E’ davvero un’inaspettata e poco gradita sorpresa, ma dobbiamo rassegnarci. Se vogliamo ritornare ad Agordo dobbiamo per forza arrampicarci per quassù. Le prime rampe sono delle rasoiate nei muscoli, peraltro raffreddati dalla lunga discesa; poi, innestiamo la ridotta da carro funebre e, passettino dopo passettino, centellinando ogni residua energia, raggiungiamo il Passo. Sorrido all’esclamazione di delusione del mio compagno, il quale, giustamente, osserva che i 1369 metri di quota non valevano tanta sofferenza. 


Quando scolliniamo, le ombre sono ormai allungate, ma ci concediamo un'ultima sosta al rifugio per dissetarci. Non abbiamo fretta, il bello di questa vacanza è che non ci sono orari da rispettare. Chiediamo informazioni circa la via più breve per Agordo. Ci spiegano che abbiamo due alternative: una via diretta e veloce oppure un’altra che sale alla Forcella Aurine per 3-4 km e scende, poi, ad Agordo. Due persone sensate avrebbero scelto la prima soluzione, ma siccome noi abbiamo soltanto una vaga idea di quello che sia il buon senso, optiamo masochisticamente per la seconda soluzione. E allora via in discesa, senza ulteriori indugi, fino a Gosaldo e poi di nuovo su, verso il cielo. La sofferenza, però, dura poco, perché, dopo un primo strappetto, la pendenza si assesta su un comodo 4-5% e lo scollinamento arriva senza troppa fatica. Un tratto in falsopiano e, finalmente, ci lanciamo negli ultimi chilometri di discesa. 

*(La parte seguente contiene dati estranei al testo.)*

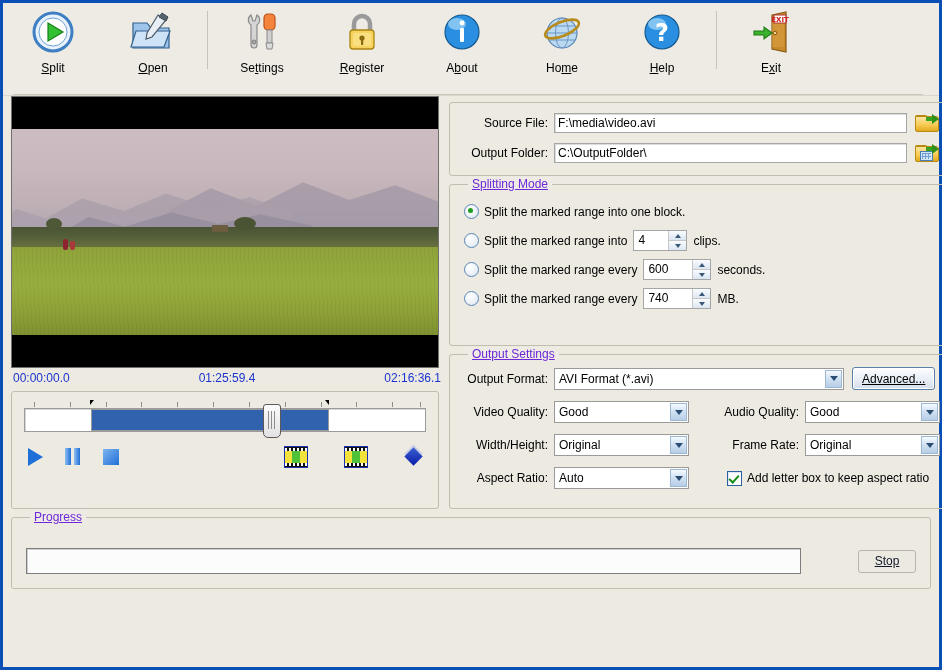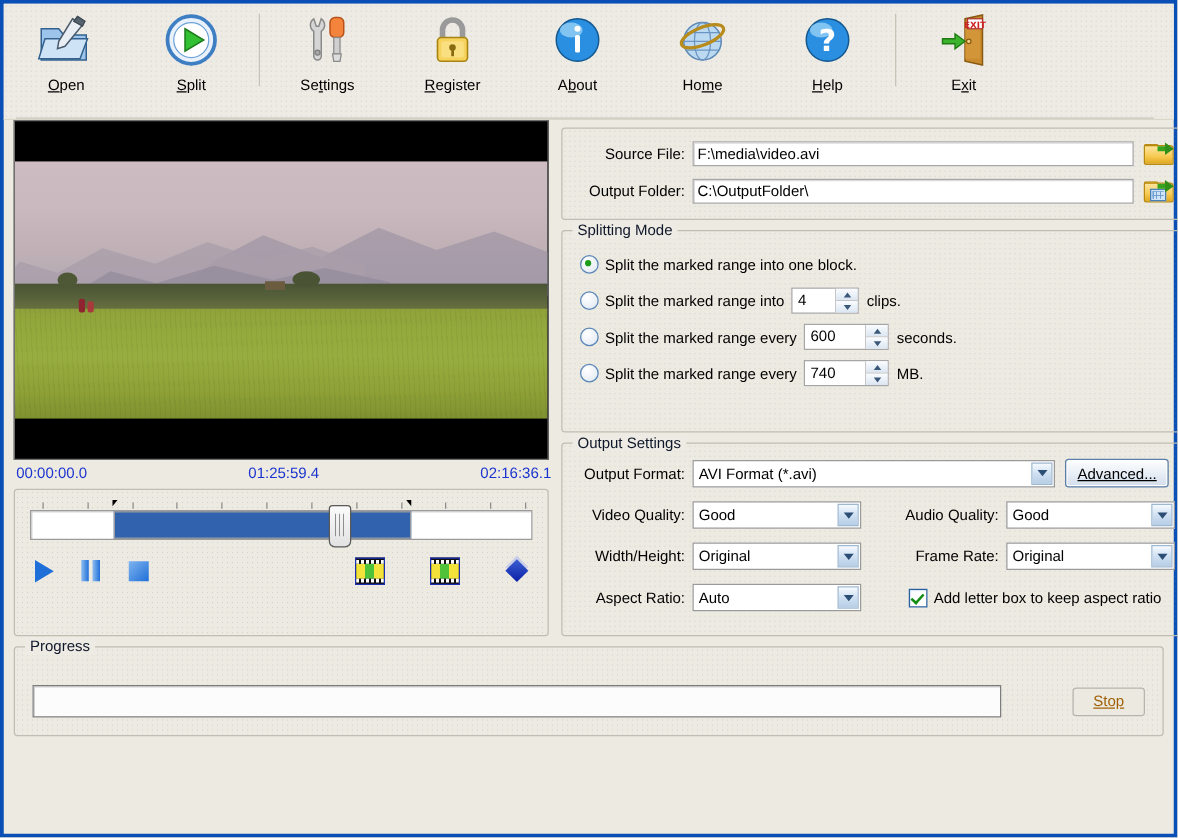--- a/index.html
+++ b/index.html
@@ -102,22 +102,22 @@
   .people i{position:absolute;display:block;width:5px;height:11px;background:#8e2430;border-radius:2px;}
   .people i:nth-child(2){left:7px;top:2px;height:9px;background:#a83a3c;}
   .timebar{display:flex;justify-content:space-between;color:#1b34cf;font-size:12px;padding:3px 2px 0 2px;width:428px;}
   
   .gbox{
     border:1px solid #c0bdb2;border-radius:3px;margin-top:6px;position:relative;
     background-image:radial-gradient(rgba(150,150,170,.30) 0.6px, transparent 0.7px);
     background-size:4px 4px;
   }
   .gbox > legend, .gbox .legend{
-    position:absolute;top:-8px;left:8px;background:#edebe3;padding:0 4px;
-    color:#0f172a;font-size:12px;
+    position:absolute;top:-8px;left:18px;background:#edebe3;padding:0 4px;
+    color:#6d28d9;font-size:12px;text-decoration:underline;
   }
   .trackpanel{height:118px;width:428px;box-sizing:border-box;padding:8px 12px 0;}
   .range-label{text-align:center;color:#1b34cf;font-size:12px;margin-bottom:8px;}
   .ticks{position:relative;height:8px;margin:0 2px;}
   .ticks i{position:absolute;top:2px;width:1px;height:5px;background:#8c8c8c;display:block;}
   .mark{position:absolute;top:0;width:0;height:0;border-left:4px solid #000;border-bottom:5px solid transparent;}
   .mark.e{border-left:none;border-right:4px solid #000;}
   .track{
     position:relative;height:24px;border:1px solid #9b9b9b;background:#fff;box-sizing:border-box;
     box-shadow:inset 1px 1px 0 #d7d7d7;
@@ -205,58 +205,58 @@
     border:1px solid #9fb8d2;box-sizing:border-box;display:flex;align-items:center;justify-content:center;
   }
   .sel .arrowbox i{width:0;height:0;border-left:4px solid transparent;border-right:4px solid transparent;
       border-top:5px solid #2c4d74;}
   .btn{
     height:23px;padding:0 9px;font-size:12px;font-family:inherit;
     border:1px solid #5b7fa8;border-radius:3px;
     background:linear-gradient(to bottom,#fdfefe,#eaf0f7 48%,#d3deeb);
     box-shadow:inset 0 0 0 1px #fff;color:#000;text-decoration:underline;
   }
-  .btn.dis{border:1px solid #b5b5ad;color:#a16207;background:#ece9e0;box-shadow:none;margin-left:31px;}
+  .btn.dis{border:1px solid #b5b5ad;color:#0f172a;background:#ece9e0;box-shadow:none;margin-left:31px;}
   .chk{width:13px;height:13px;border:1px solid #2b5f9e;background:#fff;flex:0 0 13px;margin-right:5px;
       position:relative;box-shadow:inset 1px 1px 0 #dfe9f3;}
   .chk:after{content:"";position:absolute;left:3px;top:1px;width:4px;height:8px;
       border:solid #138c13;border-width:0 2px 2px 0;transform:rotate(42deg);}
   
   .progbox{height:72px;box-sizing:border-box;margin:8px 0 8px;padding:16px 14px 0;display:flex;align-items:center;gap:26px;}
   .progbar{flex:1;height:24px;border:1px solid #7d7d7d;background:#fcfcfc;box-shadow:inset 1px 1px 0 #cfcfcf;}
 </style>
 </head>
 <body>
 
 <div class="window">
 
 
   <div class="toolbar">
 
     <div class="tb-item">
       <span class="tb-ico">
         <svg width="50" height="48" viewBox="0 0 50 48">
+          <circle cx="25" cy="23" r="19" fill="#e9f1fa" stroke="#3e7fc4" stroke-width="3"></circle>
+          <circle cx="25" cy="23" r="14" fill="#ffffff" stroke="#6fa3d8" stroke-width="1"></circle>
+          <path d="M20 14 L35 23 L20 32 z" fill="#33c033" stroke="#1b7d1b" stroke-width="1.2"></path>
+        </svg>
+      </span>
+      <span class="tb-label"><u>S</u>plit</span>
+    </div>
+
+    <div class="tb-item">
+      <span class="tb-ico">
+        <svg width="50" height="48" viewBox="0 0 50 48">
           <path d="M5 14 h14 l4 5 h18 v20 H5 z" fill="#9dc4ea" stroke="#33618f" stroke-width="1.2"></path>
           <path d="M8 22 h34 l-6 16 H3 z" fill="#cfe3f7" stroke="#33618f" stroke-width="1.2"></path>
           <path d="M30 6 l8 5 -14 17 -6 2 1 -6 z" fill="#e9eef4" stroke="#4a5a6b" stroke-width="1.2"></path>
           <path d="M34 4 l6 4 -2 4 -7 -4 z" fill="#56636f" stroke="#3b4650" stroke-width="1"></path>
         </svg>
       </span>
       <span class="tb-label"><u>O</u>pen</span>
-    </div>
-
-    <div class="tb-item">
-      <span class="tb-ico">
-        <svg width="50" height="48" viewBox="0 0 50 48">
-          <circle cx="25" cy="23" r="19" fill="#e9f1fa" stroke="#3e7fc4" stroke-width="3"></circle>
-          <circle cx="25" cy="23" r="14" fill="#ffffff" stroke="#6fa3d8" stroke-width="1"></circle>
-          <path d="M20 14 L35 23 L20 32 z" fill="#33c033" stroke="#1b7d1b" stroke-width="1.2"></path>
-        </svg>
-      </span>
-      <span class="tb-label"><u>S</u>plit</span>
     </div>
 
     <div class="tb-sep"></div>
 
     <div class="tb-item">
       <span class="tb-ico">
         <svg width="50" height="48" viewBox="0 0 50 48">
           <path d="M14 6 a6 6 0 0 0 0 10 v20 a3 3 0 0 0 6 0 V16 a6 6 0 0 0 0-10 l-2 6 h-2 z" fill="#d5d5d5" stroke="#8a8a8a" stroke-width="1.2"></path>
           <circle cx="17" cy="33" r="2" fill="#a9a9a9" stroke="#7d7d7d"></circle>
           <rect x="27" y="5" width="11" height="16" rx="4" fill="#f4843b" stroke="#b9521a" stroke-width="1.2"></rect>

Il sole sta tramontando e tinge di rosa le rocce dolomitiche di fronte a noi, creando un’atmosfera magica e surreale. E’ una visione spettacolare, meritato premio per un giro piuttosto impegnativo di 100 km tondi tondi, 2600 metri di dislivello e 3 Passi. Complimenti e sincera ammirazione per il mio coraggioso o incosciente compagno di viaggio, che ha affrontato questo tour de force senza pensarci due volte e senza mai lamentarsi, pur avendo nelle gambe soltanto 150 km di allenamento. Semplicemente superbo!